Janvier 2014
Ce documentaire est composé de séquences historiques alternant avec des entretiens, menés dans des véhicules en mouvement dans la ville, avec des habitants, des artistes et des chercheurs en sciences sociales. Il présente des réflexions sur les questions raciales, l’inégalité, l’urbanisme, la mobilité, le passé et le futur. La ville de Detroit nous offre-t-elle un avant-goût des choses à venir?
Les gratte-ciel resplendissants du Renaissance Center, d’un style futuriste, abritent le quartier général de la General Motors à Detroit – une ville autrefois prospère, qui, avec ses deux millions d’habitants, était le cœur de l’industrie automobile américaine, aujourd’hui un paysage dévasté de routes désertes, de voitures incendiées, d’immeubles délabrés, de violence, de chômage et de ségrégation raciale, où les impôts rapportent de moins en moins d’argent et où les services publics se dégradent constamment.
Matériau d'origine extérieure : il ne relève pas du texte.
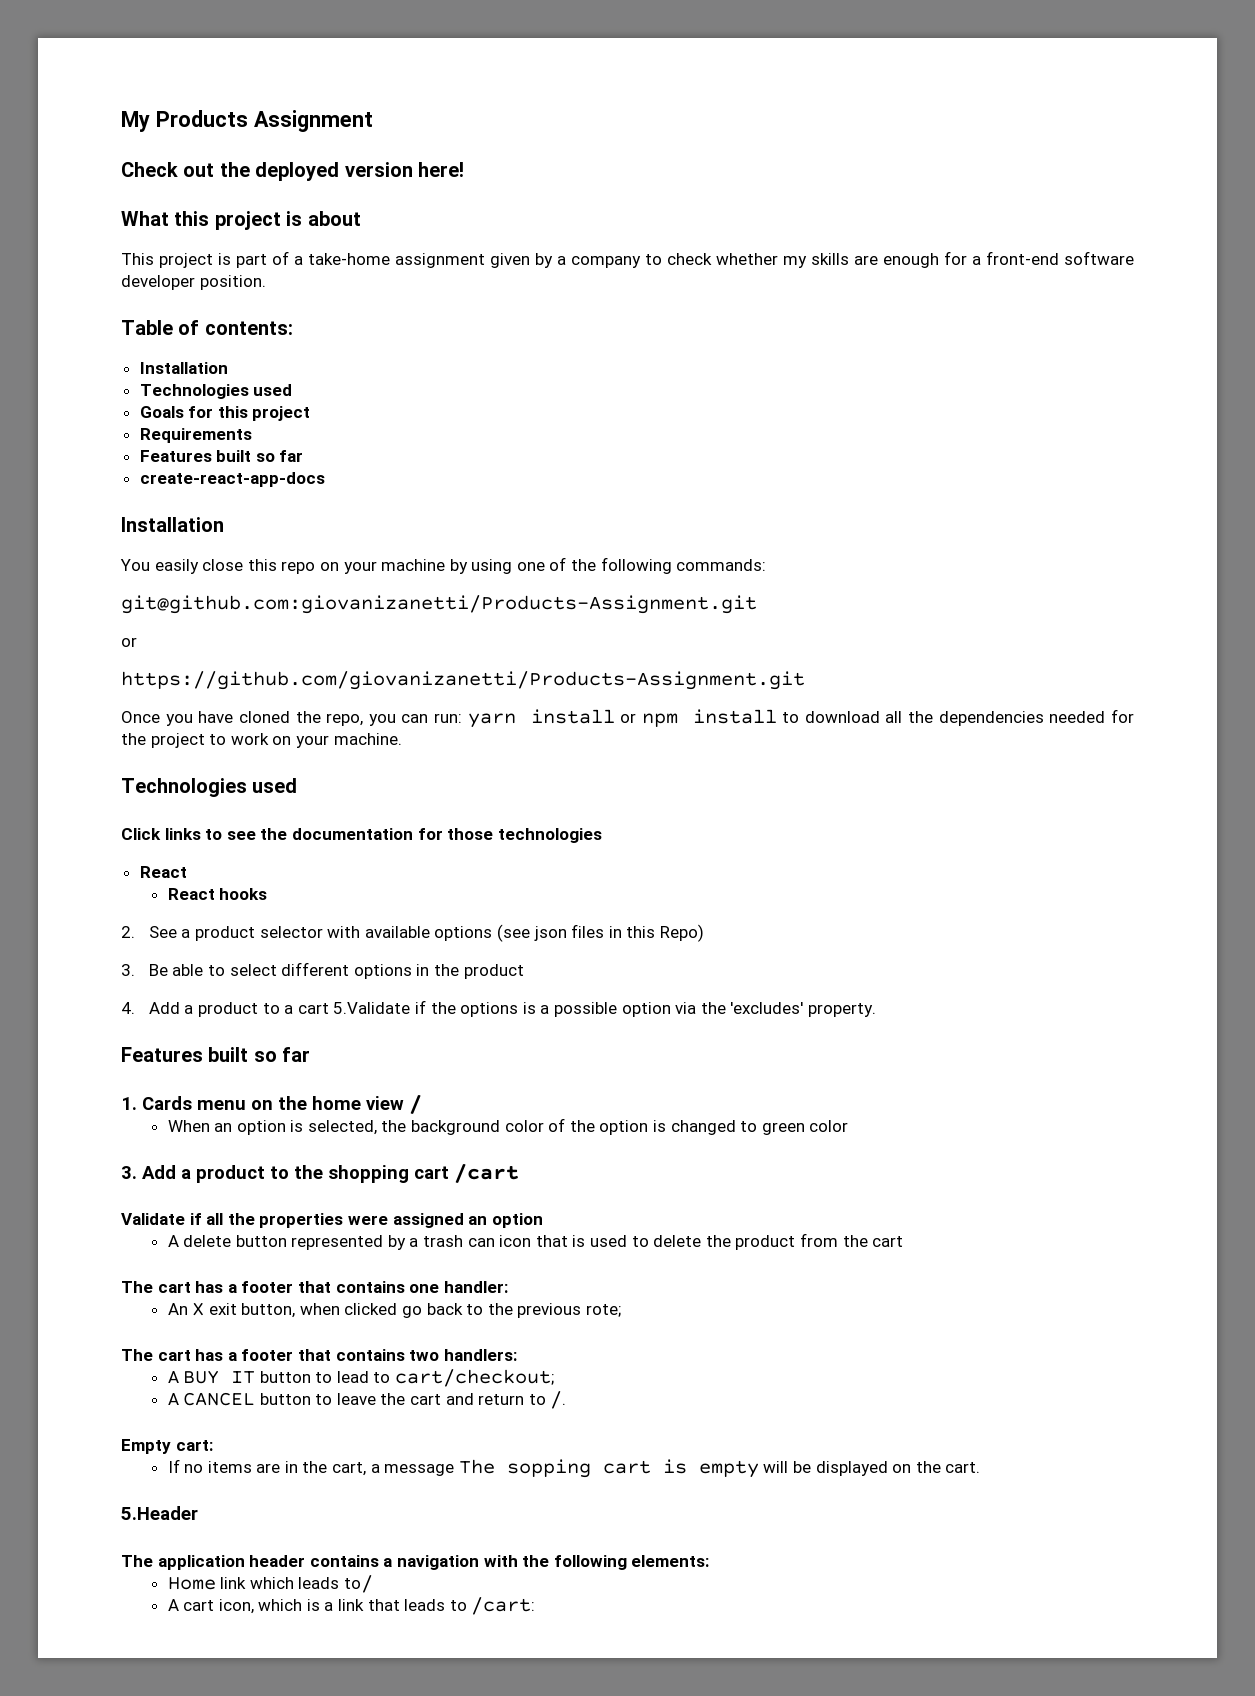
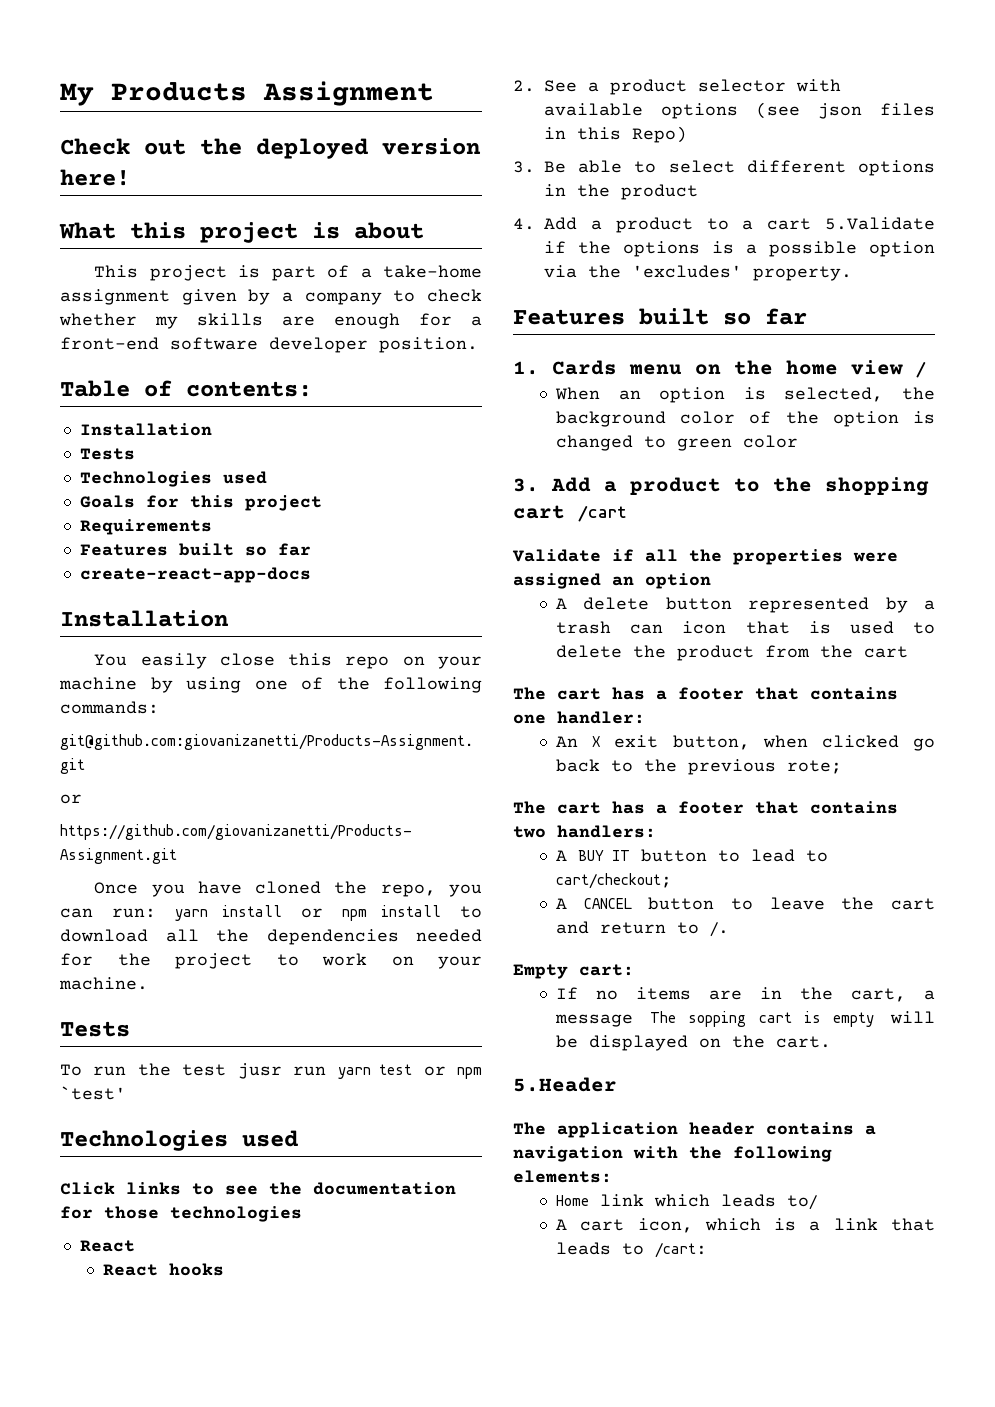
(228, 368) none -> [79,448,135,460] // Tests
(402, 739) none -> [60,1021,130,1037] [60,1063,482,1079] [60,1086,126,1100] // Tests // To run the test jusr run yarn test or npm `test'

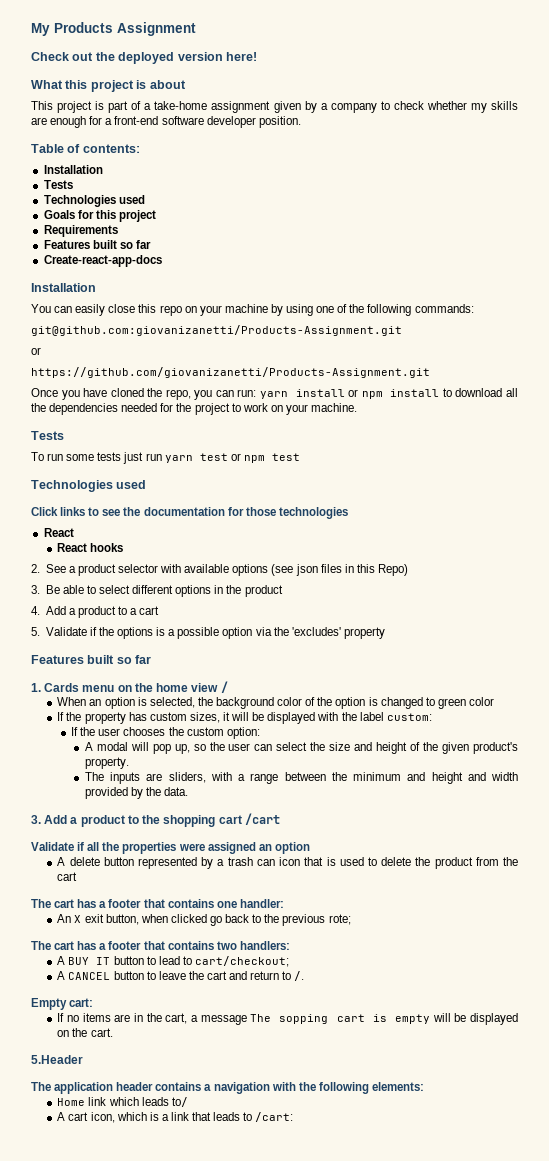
[79,567,311,583] create-react-app-docs -> [43,255,162,267] Create-react-app-docs
(128, 660) none -> [54,306,73,313] can
[137,1063,282,1079] the test jusr -> [66,452,144,464] some tests just
[60,1086,126,1100] `test' -> [271,453,300,461] test
[825,217,935,230] 5.Validate -> [31,627,87,636] // 5. Validate
[753,266,852,281] property. -> [343,627,385,639] property
(799, 441) none -> [57,712,432,724] [71,727,260,739] [84,742,518,754] [84,757,129,769] [84,772,518,784] [84,787,189,799] // If the property has custom sizes, it will be displayed with the label custom: // If the user chooses the custom option: // A modal will pop up, so the user can select the size and height of the given product's property. // The inputs are sliders, with a range between the minimum and height and width provided by the data.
Cette ville qui a jadis connu une croissance extrêmement rapide est devenue un lieu en pleine régression dont la nature est en train de reprendre possession, avec des prairies envahissant le centre-ville. Le contraste entre le Renaissance Center, avec ses réseaux d’infrastructures technologiques ultra-modernes qui relient la General Motors à la production industrielle mondiale, et le spectacle de désolation qui l’entoure révèle une ville déchirée, détruite. « Une ville en ruines », comme l’appellent les médias. Comment les rues de Detroit, qui résonnaient autrefois de la musique de Motown, sont-elles devenues le paradigme silencieux de la déchéance d’une ville et de la misère urbaine ? Dans le documentaire Detroit : Ruin of a City , Michael Chanan et le sociologue George Steinmetz présentent une analyse sociologique complexe et fascinante de ce déclin.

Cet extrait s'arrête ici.